Report the lines of the material that carry the string "毎月末全市域年齢別人口を更新しました".

## RECORDED DATA
=====
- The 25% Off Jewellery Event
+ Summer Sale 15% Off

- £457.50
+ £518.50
=====
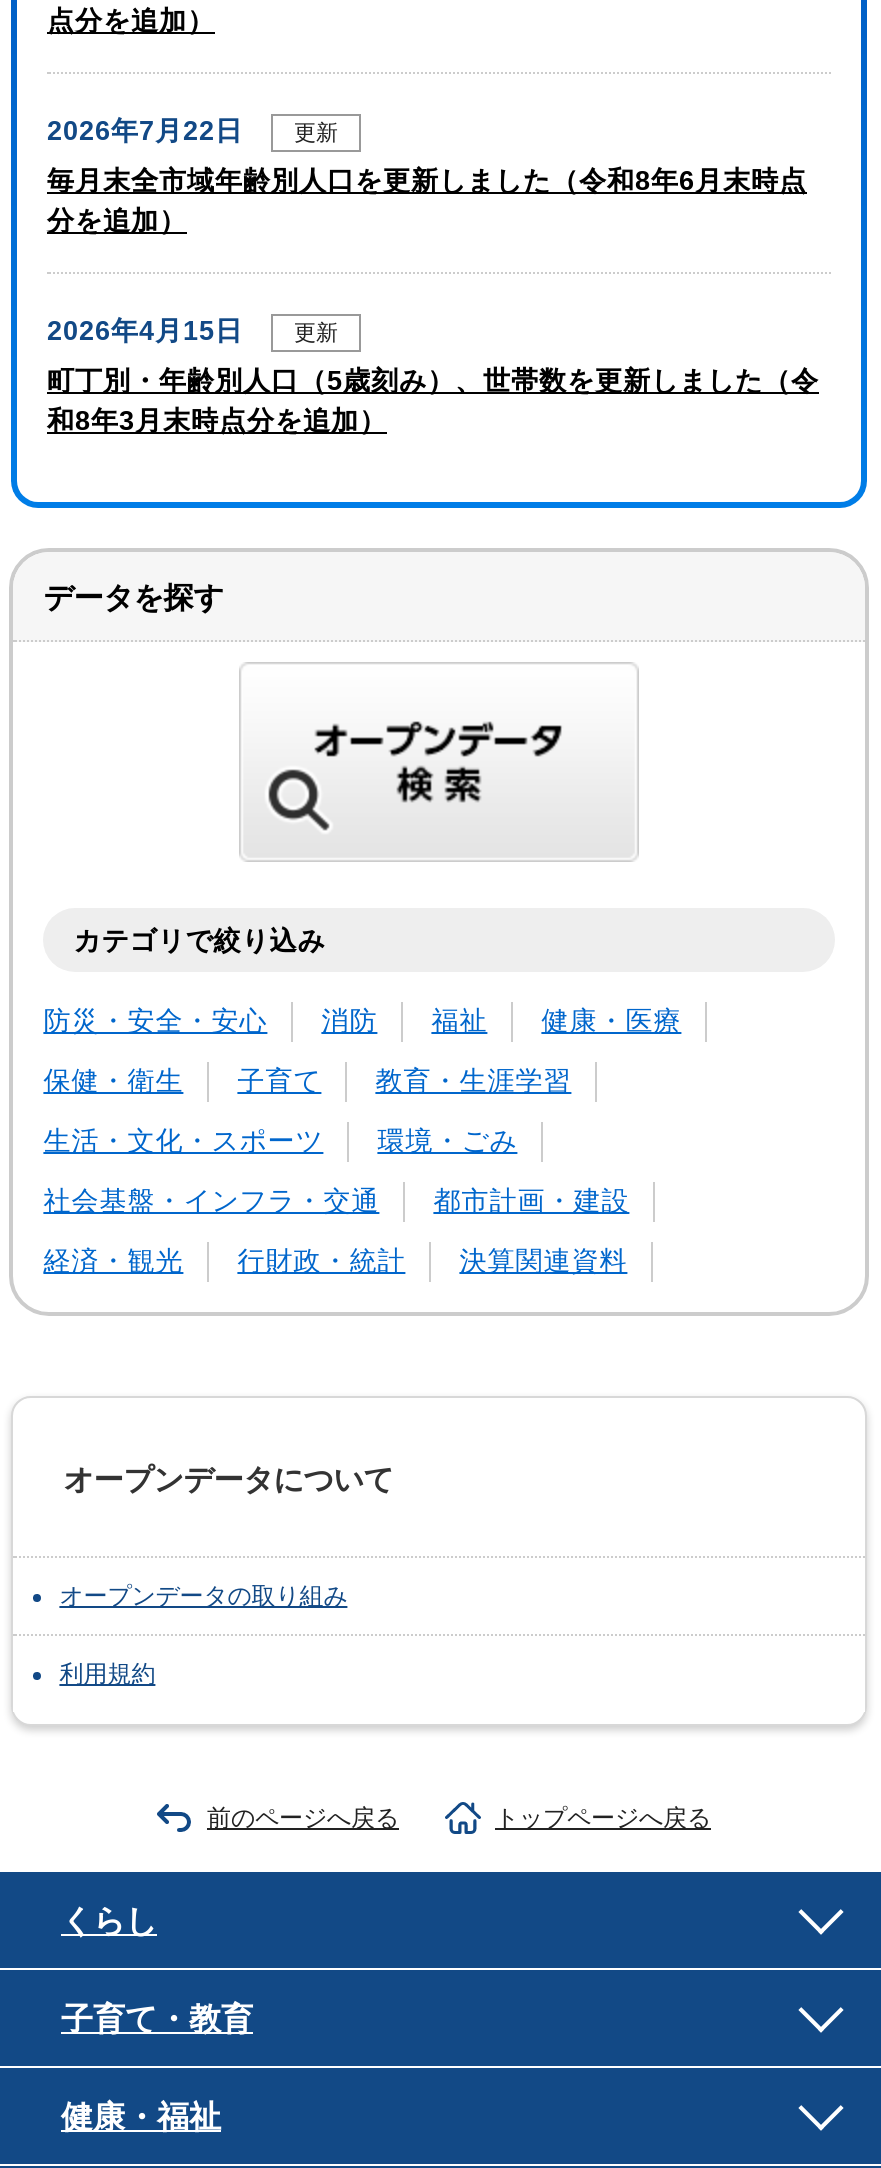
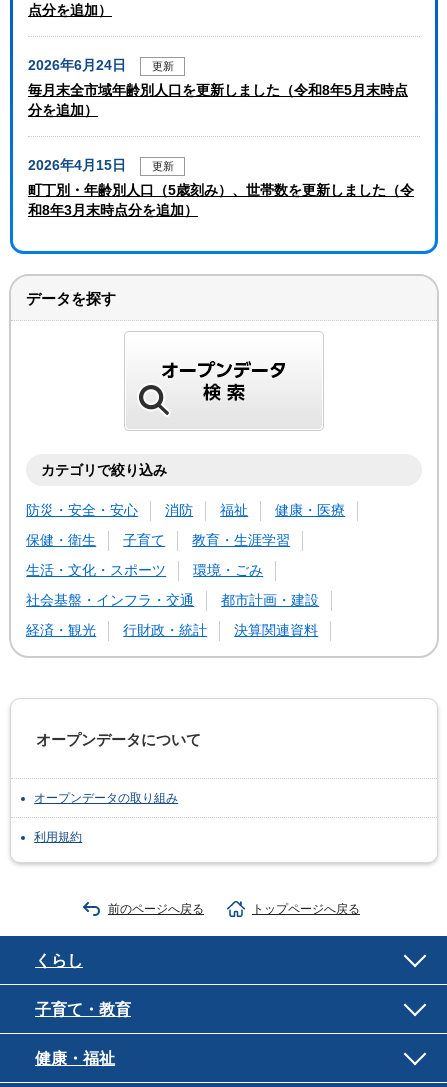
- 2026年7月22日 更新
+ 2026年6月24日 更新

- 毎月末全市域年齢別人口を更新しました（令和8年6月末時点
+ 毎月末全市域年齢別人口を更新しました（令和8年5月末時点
=====
## SOLUTION TO THE EXERCISE
- 毎月末全市域年齢別人口を更新しました（令和8年6月末時点
+ 毎月末全市域年齢別人口を更新しました（令和8年5月末時点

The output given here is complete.